Burning Days d’Emin Alper

Au bord du gouffre

Sélectionné à Cannes en 2022 pour Un Certain Regard, le troisième film du cinéaste Emin Alper s’impose par son ampleur politique comme par son ambition esthétique. Solaire et sombre, ce thriller politique met en lumière, au risque de se brûler, ce qui se joue depuis le trop long mandat de Recep Tayyip Erdogan, à savoir l’institutionnalisation de la corruption doublée d’un système de terreur.

Loin de la capitale, dans la région de Konya, rongée par le nationalisme et un virilisme outrancier, surgit un jeune procureur habité par le sens du devoir et du droit. Or, la nature, d’emblée, expose à ciel ouvert les remugles de ce monde contaminé. En effet, dès son arrivée, Emre (Selahattin Pasali) est confronté à d’immenses gouffres, comme venus d’un monde extraterrestre. Il s’agit de profondes dolines, impressionnants cratères de plusieurs mètres de profondeur. Elles rongent de plus en plus le paysage, par le double effet du réchauffement climatique et une surexploitation des nappes phréatiques.

Le ton est donné, celui d’un monde dévasté par une trop profonde et durable corruption qui détruit tout sur son paysage, où les pulsions des désirs implosent lorsqu’elles ne sont pas parfois tout simplement vomies. Entre lâcher de sangliers et coups de feu intempestifs, Emre reste pourtant inflexible face aux notables du village, tous persuadés de pouvoir corrompre ce jeune prétentieux au visage si glabre.

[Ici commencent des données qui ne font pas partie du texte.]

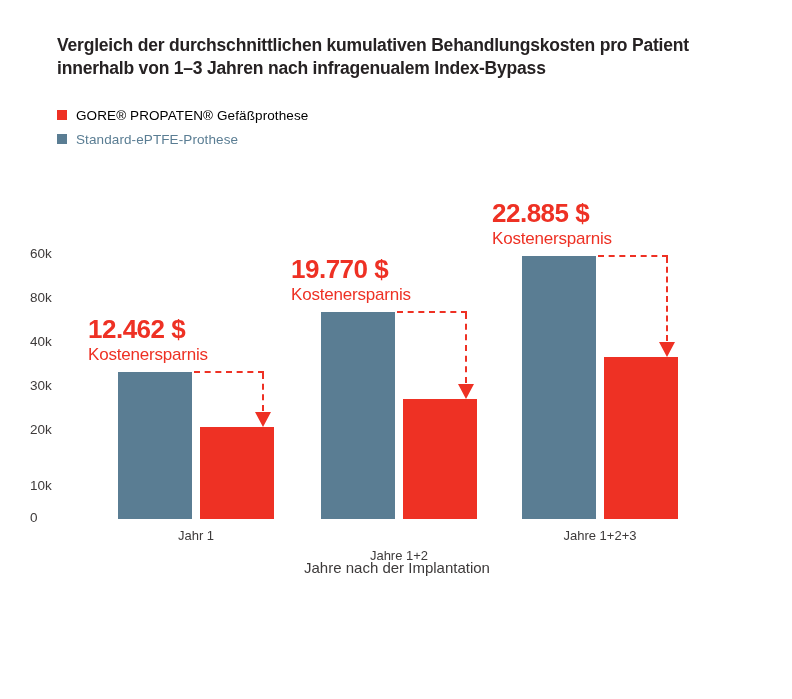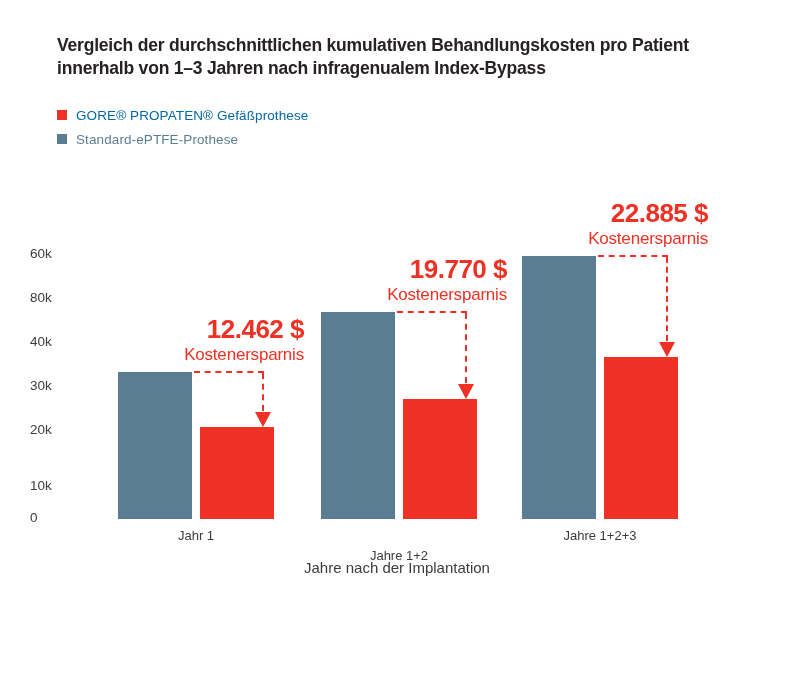"GORE® PROPATEN® Gefäßprothese" span.legend-label { color: #0369a1 -> #000000 }
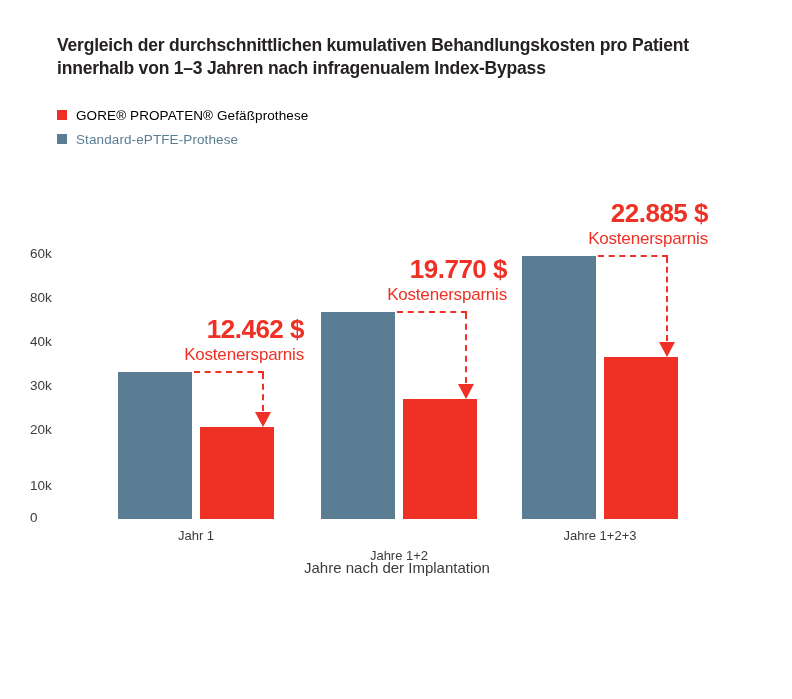"22.885 $" .annotation { text-align: right -> left }
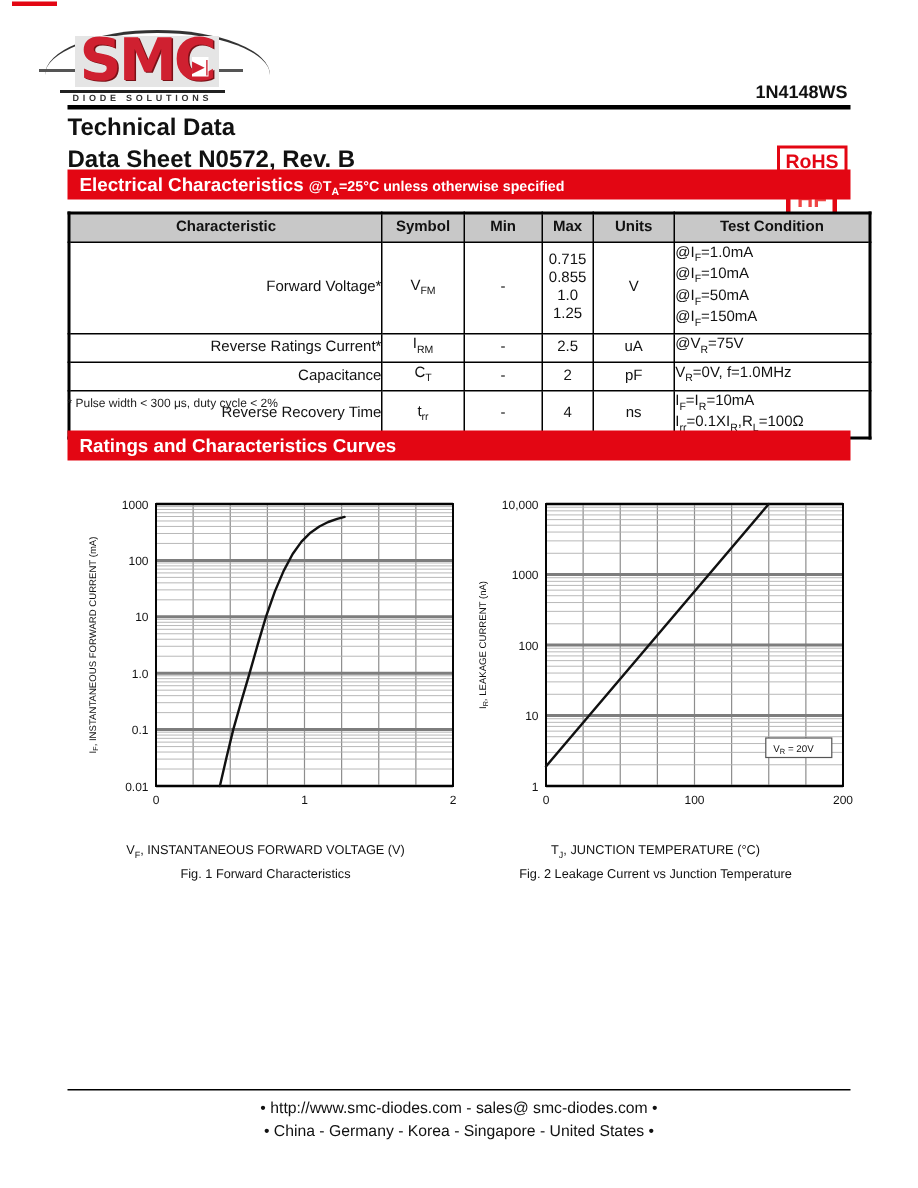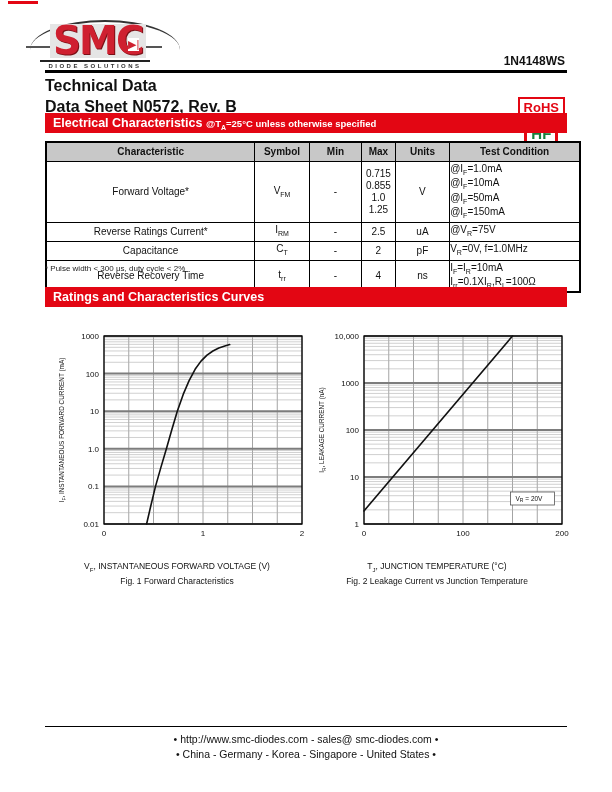"HF" .badge-hf { color: #15803d -> #ef4444 }
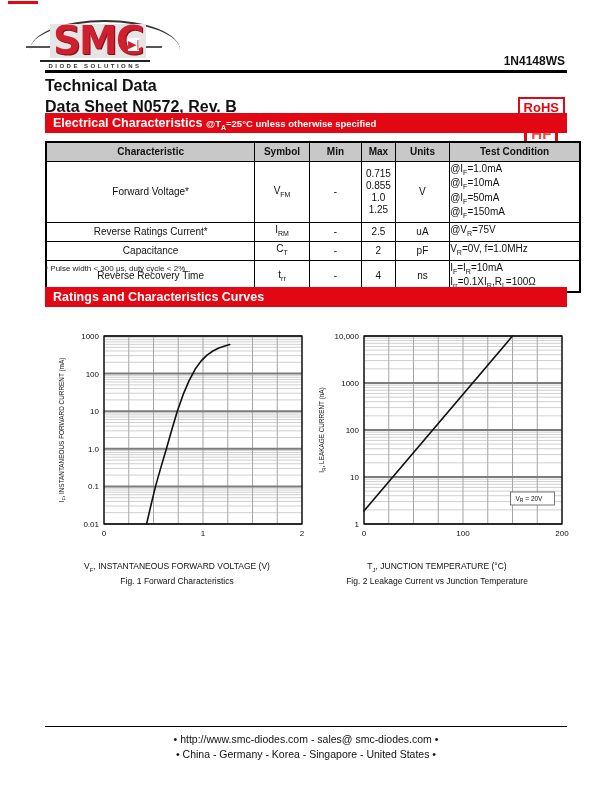"Forward Voltage*" .spec-table td.cell-char { text-align: center -> right }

Burning Days d’Emin Alper. Copyright Memento Distribution.

Justement, ce corps singulier, si pâle, au phrasé méthodique, détonne dans ce monde où les moustachus aiment tant se frotter aux jeunes prostituées. Un homme qui ne baise pas les putes n’est pas tout à fait un homme, selon la loi de ce monde où la violence suinte partout. Au machisme éhonté, Emre oppose une séduction candide, guidé par sa seule foi en la justice.

Alors que la Turquie vient de traverser début février 2023 un second séisme meurtrier, et à moins d’un mois des élections présidentielles cruciales pour le pays, le film, même allégorique, n’en demeure pas moins un formidable portrait politique, osant même toucher au tabou absolu du désir entre les hommes. En effet, le procureur est aussi cet homme qui aime nager, comme pour se purifier, et dont la nudité se dévoile, entre ciel et terre, sous le regard d’un journaliste ambivalent et charismatique. Lors de sa sortie nationale en Turquie, en décembre 2022, le gouvernement turc a accusé le film de « propagande LGBT» et le ministère de la Culture a demandé le remboursement de ses aides, à savoir cent mille euros, et ce avec intérêts. 

Mais la violence haineuse sourd, l’étau se resserre, à l’image de ces cratères béants qui semblent sonner le glas d’un état du monde, au bord du gouffre. Là où le film d’Emin Alper frappe, et peut nous donner à craindre, c’est dans la résonance qu’il propose, en ces temps où les populismes n’ont jamais été, hélas, aussi à la mode, prêts à tout mordre et dévorer, avec une jouissance animale effrayante.